(Work item):
Give every entry again, unchanged, and leave its images out.

(Change detection data)
++++++++++++++++++++

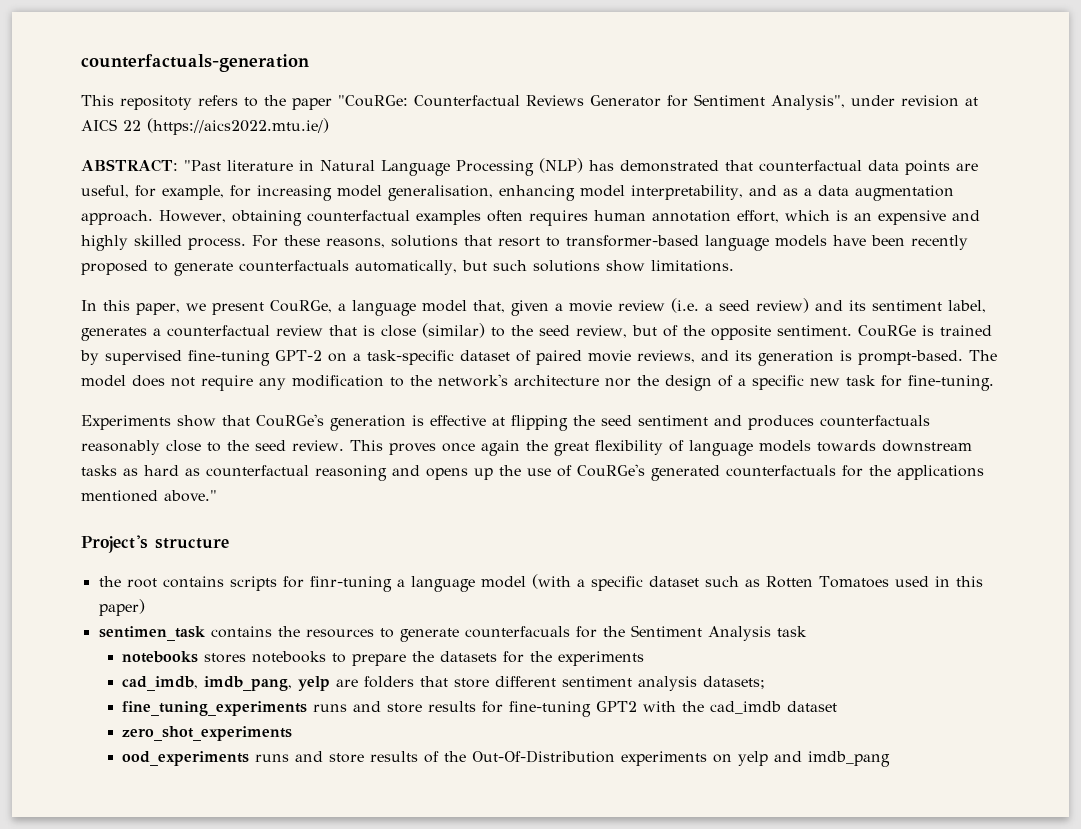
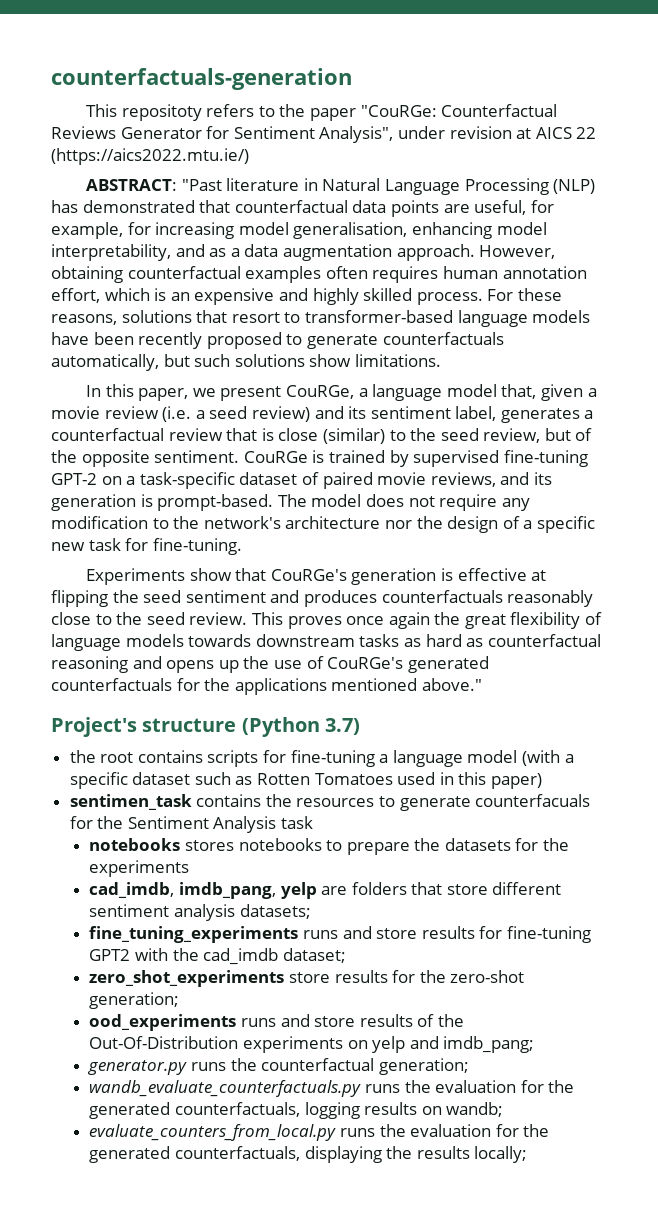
(229, 543) none -> [241,717,361,737] (Python 3.7)
[309,576,392,592] finr-tuning -> [290,750,375,767] fine-tuning
[787,701,838,712] dataset -> [282,948,346,963] dataset;
(293, 733) none -> [288,970,525,983] [89,992,180,1009] store results for the zero-shot generation;
[808,751,891,767] imdb_pang -> [443,1036,535,1053] [87,1058,469,1075] [89,1080,575,1097] [89,1102,504,1119] [89,1124,550,1141] [89,1146,528,1163] imdb_pang; // generator.py runs the counterfactual generation; // wandb_evaluate_counterfactuals.py runs the evaluation for the generated counterfactuals, logging results on wandb; // evaluate_counters_from_local.py runs the evaluation for the generated counterfactuals, displaying the results locally;

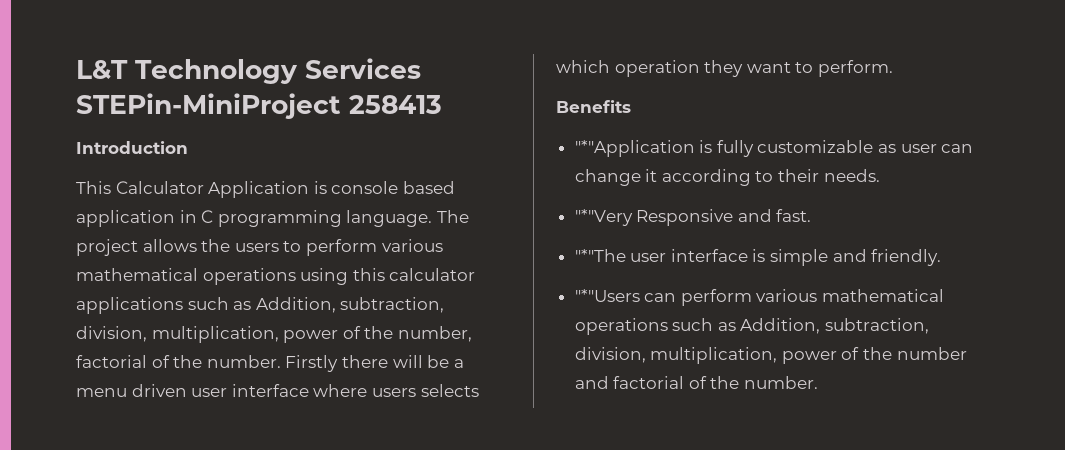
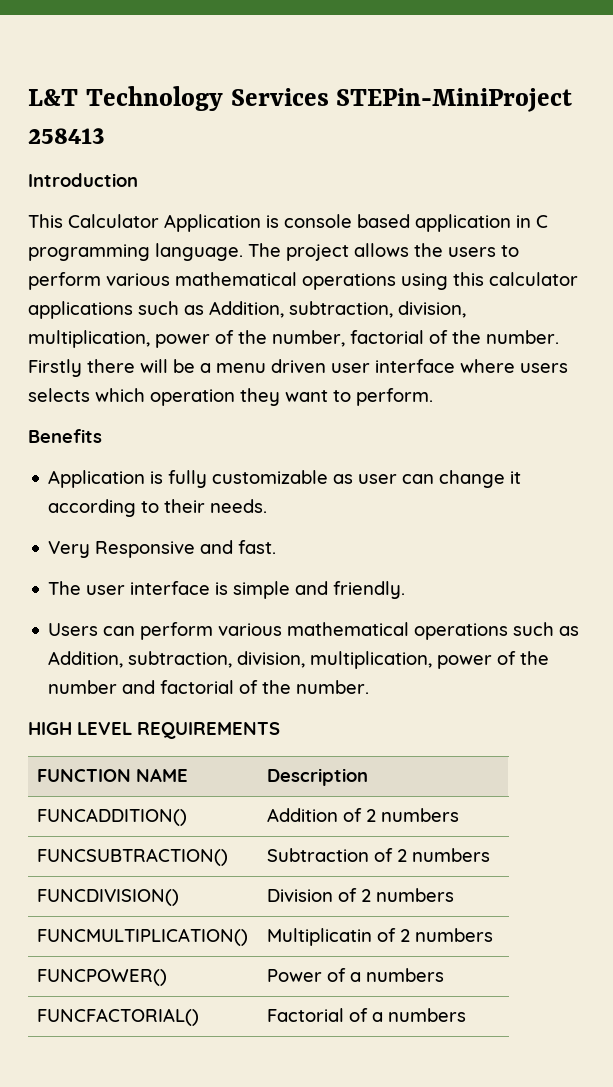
[574,140,695,157] "*"Application -> [48,470,146,488] Application
[574,209,633,226] "*"Very -> [48,541,91,558] Very
[574,249,626,262] "*"The -> [48,581,82,595] The
[574,289,640,302] "*"Users -> [48,623,99,636] Users
(819, 382) none -> [28,722,280,739] [37,768,189,782] [267,768,369,786] [37,808,188,826] [267,808,460,822] [37,848,229,866] [267,848,491,862] [37,889,180,906] [267,888,455,902] [37,928,249,946] [267,928,494,946] [37,969,168,986] [267,968,445,982] [37,1008,200,1026] [267,1008,467,1022] // HIGH LEVEL REQUIREMENTS // FUNCTION NAME | Description // FUNCADDITION() | Addition of 2 numbers // FUNCSUBTRACTION() | Subtraction of 2 numbers // FUNCDIVISION() | Division of 2 numbers // FUNCMULTIPLICATION() | Multiplicatin of 2 numbers // FUNCPOWER() | Power of a numbers // FUNCFACTORIAL() | Factorial of a numbers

++++++++++++++++++++

(Result for this exercise):
(229, 543) none -> [241,717,361,737] (Python 3.7)
[309,576,392,592] finr-tuning -> [290,750,375,767] fine-tuning
[787,701,838,712] dataset -> [282,948,346,963] dataset;
(293, 733) none -> [288,970,525,983] [89,992,180,1009] store results for the zero-shot generation;
[808,751,891,767] imdb_pang -> [443,1036,535,1053] [87,1058,469,1075] [89,1080,575,1097] [89,1102,504,1119] [89,1124,550,1141] [89,1146,528,1163] imdb_pang; // generator.py runs the counterfactual generation; // wandb_evaluate_counterfactuals.py runs the evaluation for the generated counterfactuals, logging results on wandb; // evaluate_counters_from_local.py runs the evaluation for the generated counterfactuals, displaying the results locally;

[574,140,695,157] "*"Application -> [48,470,146,488] Application
[574,209,633,226] "*"Very -> [48,541,91,558] Very
[574,249,626,262] "*"The -> [48,581,82,595] The
[574,289,640,302] "*"Users -> [48,623,99,636] Users
(819, 382) none -> [28,722,280,739] [37,768,189,782] [267,768,369,786] [37,808,188,826] [267,808,460,822] [37,848,229,866] [267,848,491,862] [37,889,180,906] [267,888,455,902] [37,928,249,946] [267,928,494,946] [37,969,168,986] [267,968,445,982] [37,1008,200,1026] [267,1008,467,1022] // HIGH LEVEL REQUIREMENTS // FUNCTION NAME | Description // FUNCADDITION() | Addition of 2 numbers // FUNCSUBTRACTION() | Subtraction of 2 numbers // FUNCDIVISION() | Division of 2 numbers // FUNCMULTIPLICATION() | Multiplicatin of 2 numbers // FUNCPOWER() | Power of a numbers // FUNCFACTORIAL() | Factorial of a numbers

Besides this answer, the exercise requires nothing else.